I think I just made the exact same mistake - the code snippet José provided is slightly cut off and you have to scroll, there’s one additional line at the end of the on_epoch_end() function:
I’m trying to use your class for tabular_learner (binary classification), but I’m getting the following error: AttributeError: 'Learner' object has no attribute 'add_metrics'
Do you have any idea why I’m getting this error?
Quick update on this for everyone who is as confused as I was: In another thread, Sylvain mentions that you have to instantiate and pass AUROC as a metric like so: learn = text_classifier_learner(data_clas, arch=AWD_LSTM, drop_mult=0.5, metrics=[accuracy, AUROC()]) This seems a bit inconsistent but thats how it works for me
Thanks for that bit of info. Btw is it possible for you to link that discussion thread as well (I know it might be asking a bit much, but, if you have a quick reference saved, please do share)?
Hi partham, of course I can share it this is it. But I think it is not that helpful in general. How to use AUROC with cnn_learner in Fast AI? As you can see, it used to be different as well, I needed a while to figure out the currently working way
Thanks a lot for sharing this. Helped me out a lot! Also, thank you @amitpphatak for making it work for a binary classifier.
I will be using your guy’s code for my master thesis since I need to compare my neural net on a number of performance metrics. Is there any way I could reference you guys? I would be glad to do so.
I see from the docs that AUROC is restricted to binary classification. Does it make sense to extend it to multi-label classification? (or does that already work with some modification?) I believe scikit-learn’s version works with both binary classification and multi-label, so I think the multi-label case at least makes sense mathematically.
Tried using AUROC() in binary image classification with cnn_learner. Even though the model was learning and validation loss was going down, the AUROC score was always either 0.5 or NAN (depending on the model). Replaced softmax with sigmoid and started seeing reasonable AUC scores. Is this a valid approach?
However, could you say why is it that AUROC() needs to be passed as a metric, even though it is a callback as mentioned in the Docs?

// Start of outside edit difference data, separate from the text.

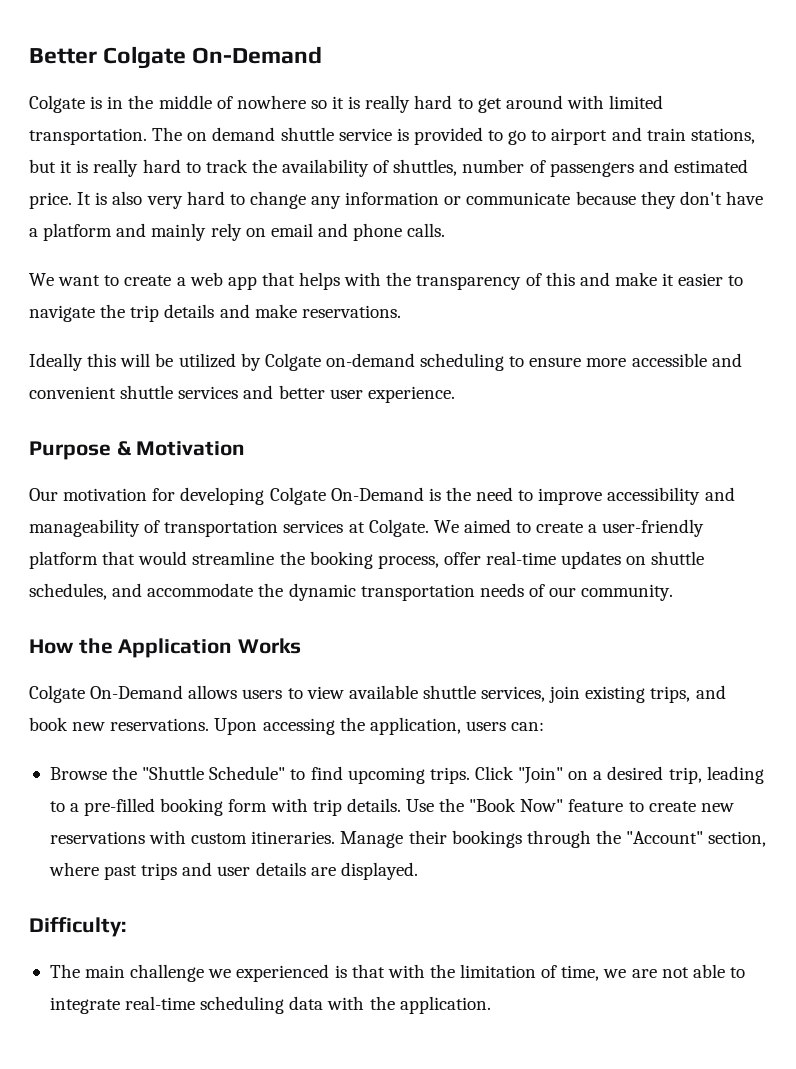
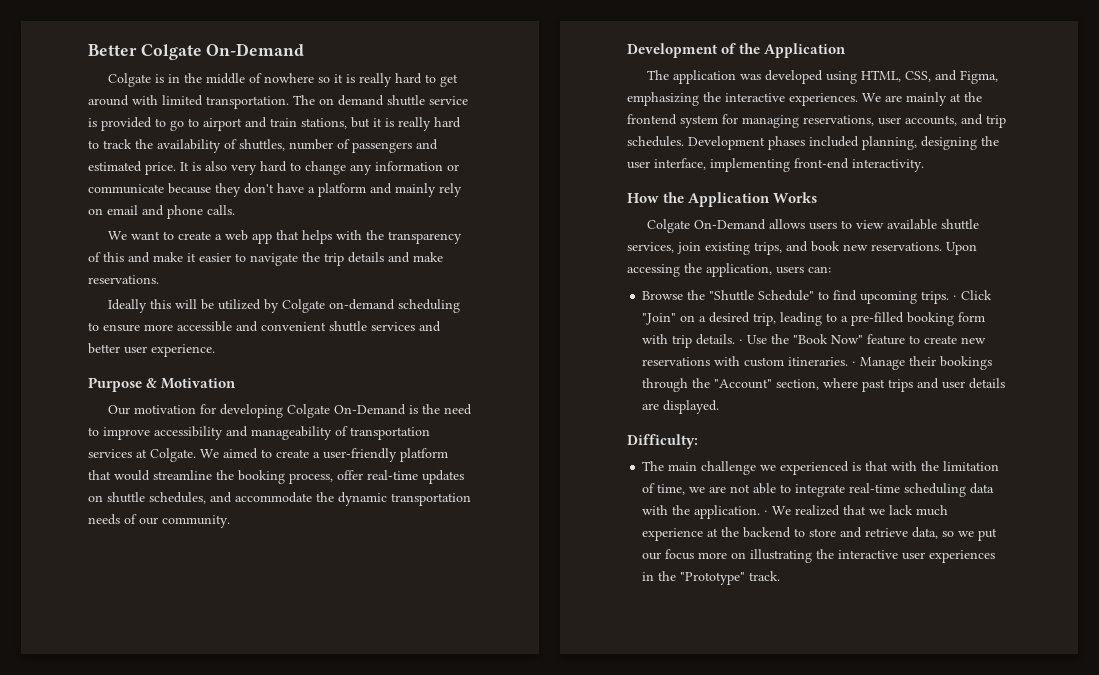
+ Development of the Application
+ The application was developed using HTML, CSS, and Figma, emphasizing the interactive experiences. We are mainly at the frontend system for managing reservations, user accounts, and trip schedules. Development phases included planning, designing the user interface, implementing front-end interactivity.
- Click "Join" on a desired trip, leading to a pre-filled booking form with trip details.
+ · Click "Join" on a desired trip, leading to a pre-filled booking form with trip details.
- Use the "Book Now" feature to create new reservations with custom itineraries.
+ · Use the "Book Now" feature to create new reservations with custom itineraries.
- Manage their bookings through the "Account" section, where past trips and user details are displayed.
+ · Manage their bookings through the "Account" section, where past trips and user details are displayed.
+ · We realized that we lack much experience at the backend to store and retrieve data, so we put our focus more on illustrating the interactive user experiences in the "Prototype" track.

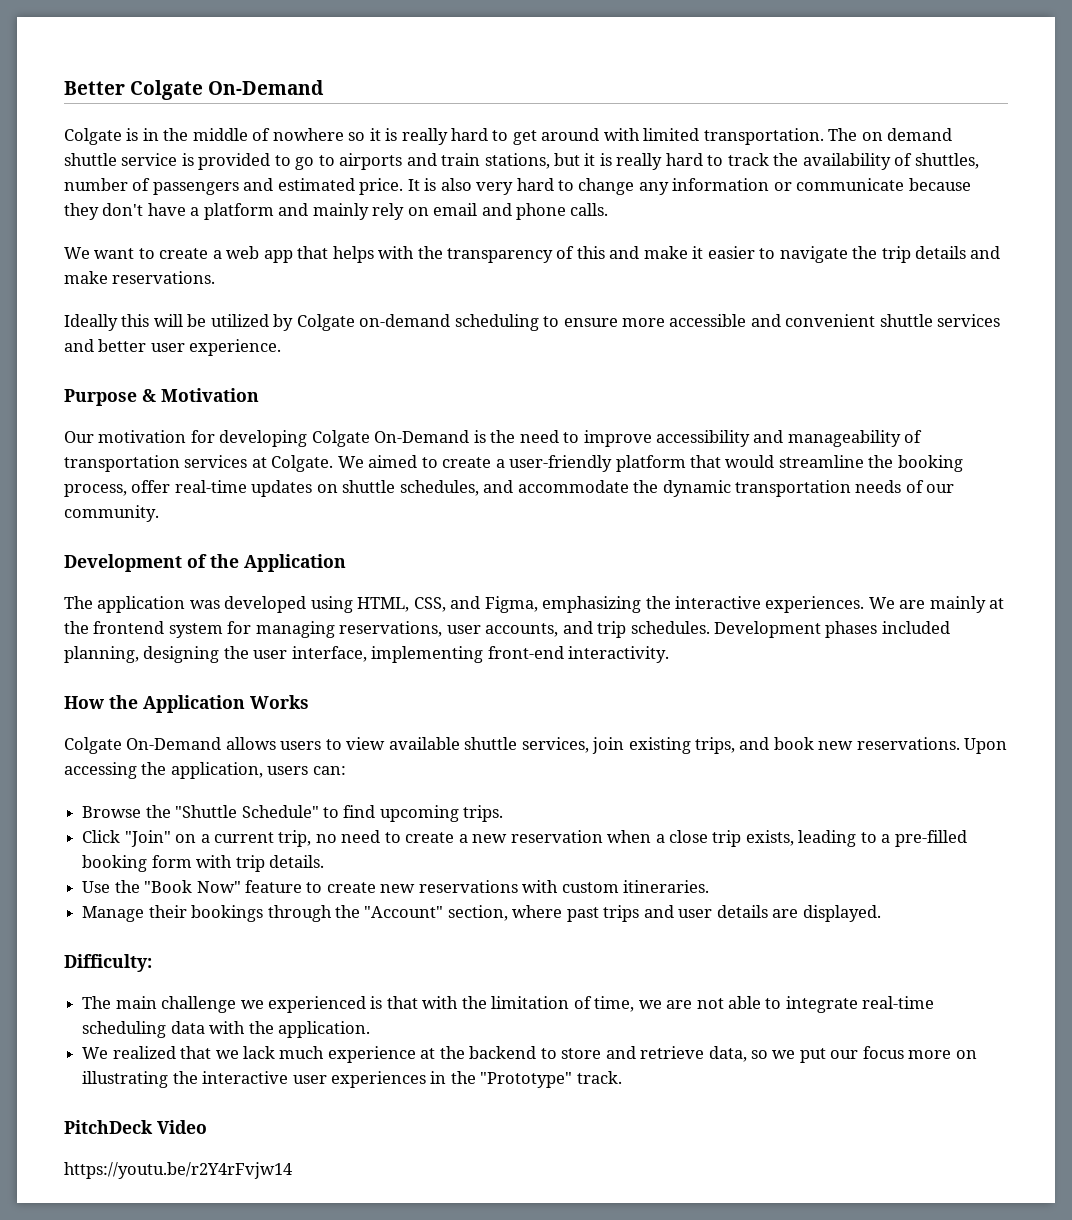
- The on demand shuttle service is provided to go to airport and train stations, but it is really hard to track the availability of shuttles, number of passengers and estimated price.
+ The on demand shuttle service is provided to go to airports and train stations, but it is really hard to track the availability of shuttles, number of passengers and estimated price.
- Browse the "Shuttle Schedule" to find upcoming trips. · Click "Join" on a desired trip, leading to a pre-filled booking form with trip details. · Use the "Book Now" feature to create new reservations with custom itineraries. · Manage their bookings through the "Account" section, where past trips and user details are displayed.
+ Browse the "Shuttle Schedule" to find upcoming trips.
+ Click "Join" on a current trip, no need to create a new reservation when a close trip exists, leading to a pre-filled booking form with trip details.
+ Use the "Book Now" feature to create new reservations with custom itineraries.
+ Manage their bookings through the "Account" section, where past trips and user details are displayed.
- The main challenge we experienced is that with the limitation of time, we are not able to integrate real-time scheduling data with the application. · We realized that we lack much experience at the backend to store and retrieve data, so we put our focus more on illustrating the interactive user experiences in the "Prototype" track.
+ The main challenge we experienced is that with the limitation of time, we are not able to integrate real-time scheduling data with the application.
+ We realized that we lack much experience at the backend to store and retrieve data, so we put our focus more on illustrating the interactive user experiences in the "Prototype" track.
+ PitchDeck Video
+ https://youtu.be/r2Y4rFvjw14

Also, I can’t seem to wrap my head around why do we have callback_fns as an argument for creating a Learner. Shouldn’t Callbacks be limited to only during training, and so functions like fit(), fit_one_cycle() etc only support Callbacks?
Hello, I have a question regarding the AUROC class and its usage in imbalance dataset.

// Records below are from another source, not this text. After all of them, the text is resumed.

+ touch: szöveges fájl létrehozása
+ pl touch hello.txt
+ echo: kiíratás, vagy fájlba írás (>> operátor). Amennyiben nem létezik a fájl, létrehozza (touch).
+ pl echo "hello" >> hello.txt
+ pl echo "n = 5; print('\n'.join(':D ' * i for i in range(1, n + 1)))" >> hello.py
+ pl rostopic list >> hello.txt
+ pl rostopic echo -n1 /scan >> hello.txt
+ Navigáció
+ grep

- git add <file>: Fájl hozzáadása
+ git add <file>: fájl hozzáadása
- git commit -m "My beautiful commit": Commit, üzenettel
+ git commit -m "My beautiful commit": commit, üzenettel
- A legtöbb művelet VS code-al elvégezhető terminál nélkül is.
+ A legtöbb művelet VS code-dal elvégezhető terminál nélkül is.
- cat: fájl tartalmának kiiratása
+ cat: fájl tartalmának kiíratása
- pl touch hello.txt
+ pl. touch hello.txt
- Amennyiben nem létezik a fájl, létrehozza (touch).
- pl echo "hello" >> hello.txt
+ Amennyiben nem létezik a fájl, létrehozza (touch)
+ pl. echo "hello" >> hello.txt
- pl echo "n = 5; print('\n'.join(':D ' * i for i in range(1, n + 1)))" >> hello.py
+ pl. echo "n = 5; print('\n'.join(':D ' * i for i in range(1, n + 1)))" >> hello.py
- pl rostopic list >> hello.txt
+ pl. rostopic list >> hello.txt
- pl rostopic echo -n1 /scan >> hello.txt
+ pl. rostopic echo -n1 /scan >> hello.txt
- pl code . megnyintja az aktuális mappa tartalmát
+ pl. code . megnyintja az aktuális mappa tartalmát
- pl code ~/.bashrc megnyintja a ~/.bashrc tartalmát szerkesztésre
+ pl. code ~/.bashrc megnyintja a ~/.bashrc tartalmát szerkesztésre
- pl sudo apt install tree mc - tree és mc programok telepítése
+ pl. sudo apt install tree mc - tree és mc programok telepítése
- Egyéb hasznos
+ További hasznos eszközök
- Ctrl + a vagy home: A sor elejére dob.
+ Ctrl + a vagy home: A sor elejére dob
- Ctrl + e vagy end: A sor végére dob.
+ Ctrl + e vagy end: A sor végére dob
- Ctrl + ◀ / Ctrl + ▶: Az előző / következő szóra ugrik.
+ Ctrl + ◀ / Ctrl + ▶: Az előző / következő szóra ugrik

I am working on a problem which has high imbalance and was trying to use the AUROC score.
When I saw the implementation of AUROC, I found out that by default it is considering the second class in case of binary classification task as the positive class(minority class) and taking its softmax output which is then passed as y_pred to the auc_roc_score function. But it might be the case that the first class can be positive class. So following the above situation, if i change the callback to take 1st class as positive class, is it correct?

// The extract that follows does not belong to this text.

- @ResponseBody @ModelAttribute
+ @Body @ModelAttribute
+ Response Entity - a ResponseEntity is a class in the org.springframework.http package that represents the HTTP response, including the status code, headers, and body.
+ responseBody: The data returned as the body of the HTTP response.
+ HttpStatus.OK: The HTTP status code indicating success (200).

Considering Second class as positive class:
def on_batch_end(self, last_output:Tensor, last_target:Tensor, **kwargs):
last_output = F.softmax(last_output, dim=1)[:,1]
self.preds = torch.cat((self.preds, last_output.cpu()))
self.targs = torch.cat((self.targs, last_target.cpu().long()))
Changing the code if first class is the minority(positive class)
def on_batch_end(self, last_output:Tensor, last_target:Tensor, **kwargs):
last_output = F.softmax(last_output, dim=1)[:,0]
self.preds = torch.cat((self.preds, last_output.cpu()))
self.targs = torch.cat((self.targs, last_target.cpu().long()))
Thank you. I have also implemented a per class accuracy callback which might be more useful in case of imbalanced datasets. Is it possible that it can be added to fastai callbacks?